Эдик шел к цеху и думал, что бы такое Михалычу наплести, отвлечь его и проскользнуть в кабинет Щеглова. Но, войдя в цех, он понял, что ему повезло: ни Михалыча, ни сторожа цеха не было. Они, вероятно, сидели в комнате мастеров.
Пройдя по темному коридору, Эдик поднялся по тускло освещенной лестнице на второй этаж. Тут ему тоже повезло. Дверь была не заперта. Напился, Ванюша. Связка ключей, которую Эдик принес из дому, не понадобилась. Она бы не пригодилась и при закрытой двери. Это уж точно. Медвежатник из него никакой.
Дверь предательски скрипнула, и Жиров быстро проскользнул в темноту.

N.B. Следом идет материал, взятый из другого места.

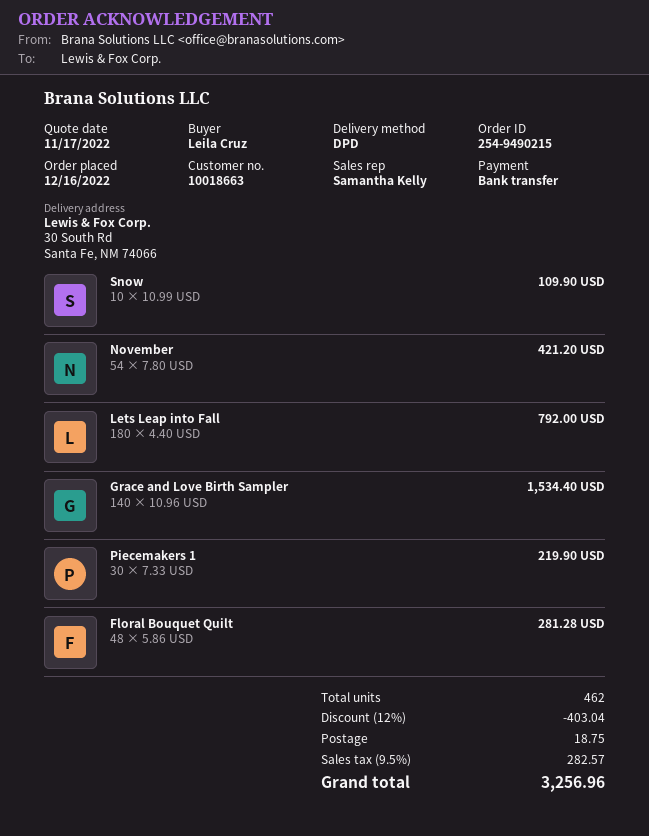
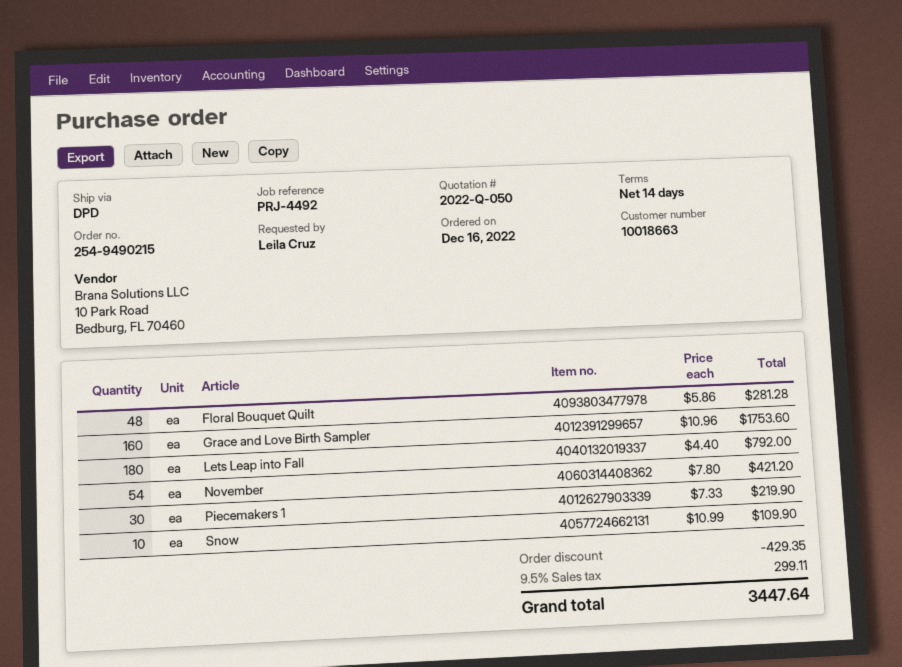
Grace and Love Birth Sampler: 140 x 10.96 = 1534.40 -> 160 x 10.96 = 1753.60
discount: 403.04 -> 429.35
shipping: 18.75 -> none
tax: 9.5% = 282.57 -> 9.5% = 299.11
total: 3256.96 -> 3447.64

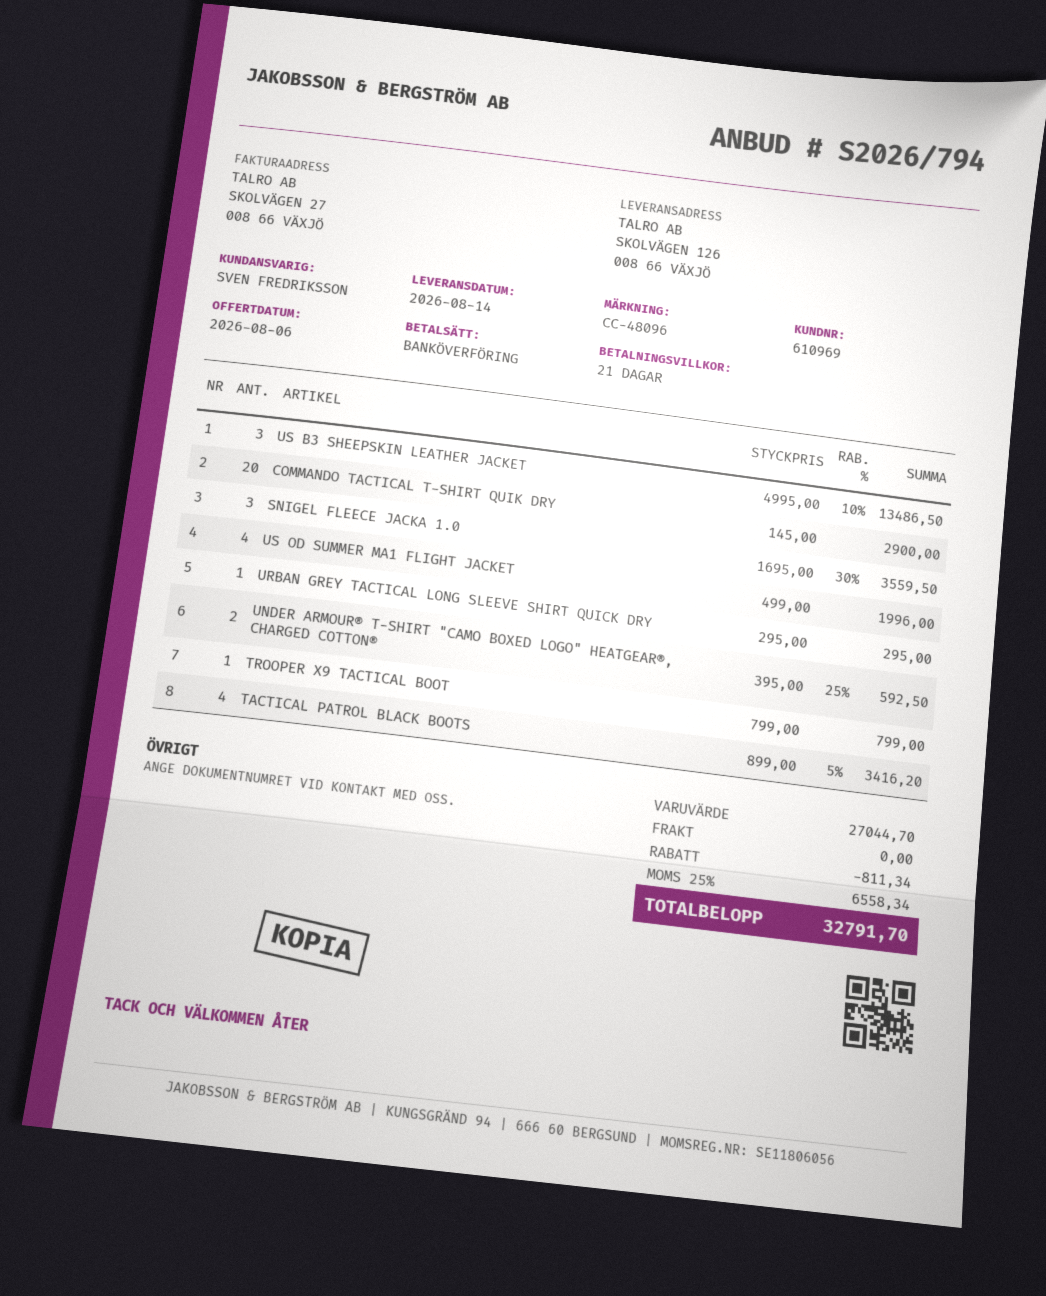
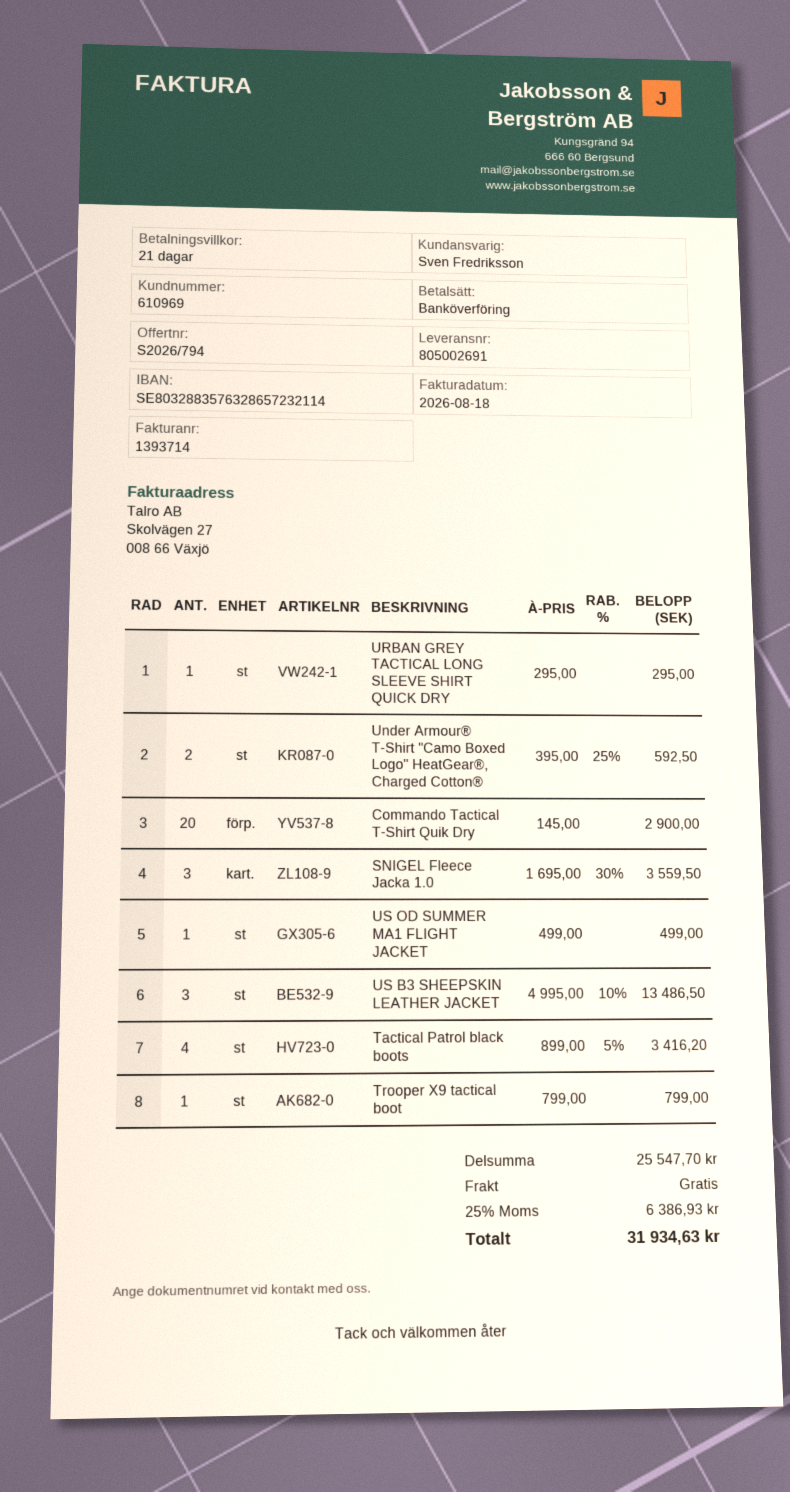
US OD SUMMER MA1 FLIGHT JACKET: 4 x 499.00 = 1996.00 -> 1 x 499.00 = 499.00
subtotal: 27044.70 -> 25547.70
discount: 811.34 -> none
tax: 25% = 6558.34 -> 25% = 6386.93
total: 32791.70 -> 31934.63

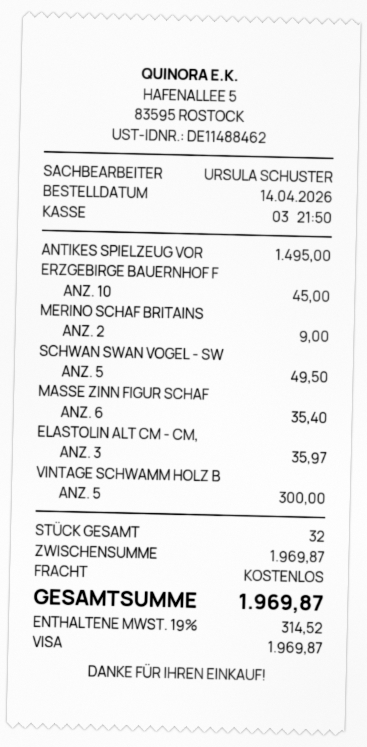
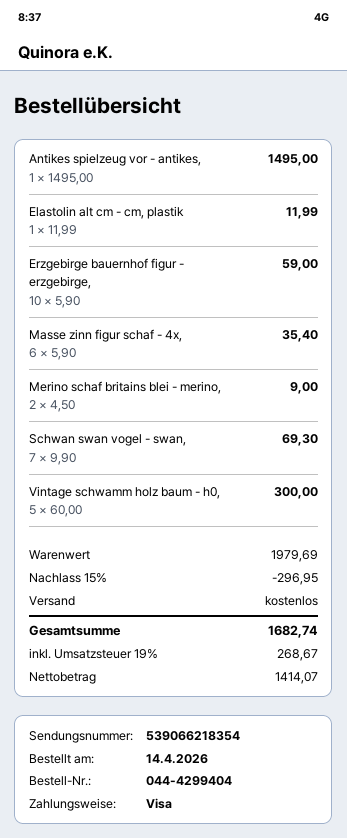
ERZGEBIRGE BAUERNHOF F: 10 for 45.00 -> 10 for 59.00
SCHWAN SWAN VOGEL - SW: 5 for 49.50 -> 7 for 69.30
ELASTOLIN ALT CM - CM,: 3 for 35.97 -> 1 for 11.99
subtotal: 1969.87 -> 1979.69
discount: none -> 15% = 296.95
tax: 19% = 314.52 -> 19% = 268.67
total: 1969.87 -> 1682.74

Парни свернули с освещенной аллеи к «Магнолии», оживленно обсуждая, как выбьют из Жирова признания. Какие именно признания, знал только Иван. Поэтому он и шел молча. Больше всех разорялся Максим. Человек, не знающий, кто такой Максим Слинько, с легкостью поверил бы в его кровожадность. Но Лешка просто усмехался и подтрунивал над другом. Иван тоже улыбался, но лишь из вежливости. На самом деле он не слушал, о чем говорил Макс, а думал о тех моментах в своей жизни, когда в ней (в жизни) водке не было места. Спорт, учеба, друзья, Марина.
Ваня поймал себя на мысли, что скучает по Марине, по жизни до…
«До того, как я поднял первый стакан! Черт!»
Вроде бы и пили, а мысли в голову лезут, будто с похмелья, когда просыпаешься в одежде на неразобранной постели и мучительно начинаешь вспоминать вчерашние похождения. И хорошо, если бы память отшибло напрочь. Так нет же – она, коварная, в сговоре с совестью подбрасывает (не все, только наброски) именно то, за что тебе особенно стыдно. И эти воспоминания мучают до тех пор, пока снова не напьешься.
«Надо напиться! А то разревусь сейчас…»
Вдруг Лешка дернул его за рукав:
– Ванюх, свет-то не горит.
Иван поднял голову. Они стояли в прямоугольнике небольшого двора, огороженного по периметру двухэтажными домами. Дом, где жил Эдик, весь светился, как новогодняя елка, а вот окна на втором этаже, принадлежащие ему, были темные.
– Макс, поднимись, а…
– А почему я? – Макс отстранился от ребят, будто боялся, что его силой запихнут в подъезд.
– Богатырь, где твоя удаль? – засмеялся Лешка.
Эдик включил маленький фонарик, прихваченный из дома, и осветил правый угол – на журнальном столике стояли пустые бутылки. Перевел луч фонаря влево, туда, где, как он помнил, находился письменный стол, и едва не выронил фонарик: за столом сидел улыбающийся доктор Соколов. Когда, немного упокоившись, он еще раз посмотрел в ту сторону, Илья Сергеевич исчез.
Эдик подошел к столу и выдвинул верхний ящик. Достал журнал, пролистнул его. Оттуда, словно напуганная кем-то птица, выпорхнул клочок бумаги. Эдик посветил на лежавший у его ног листок и поднял его.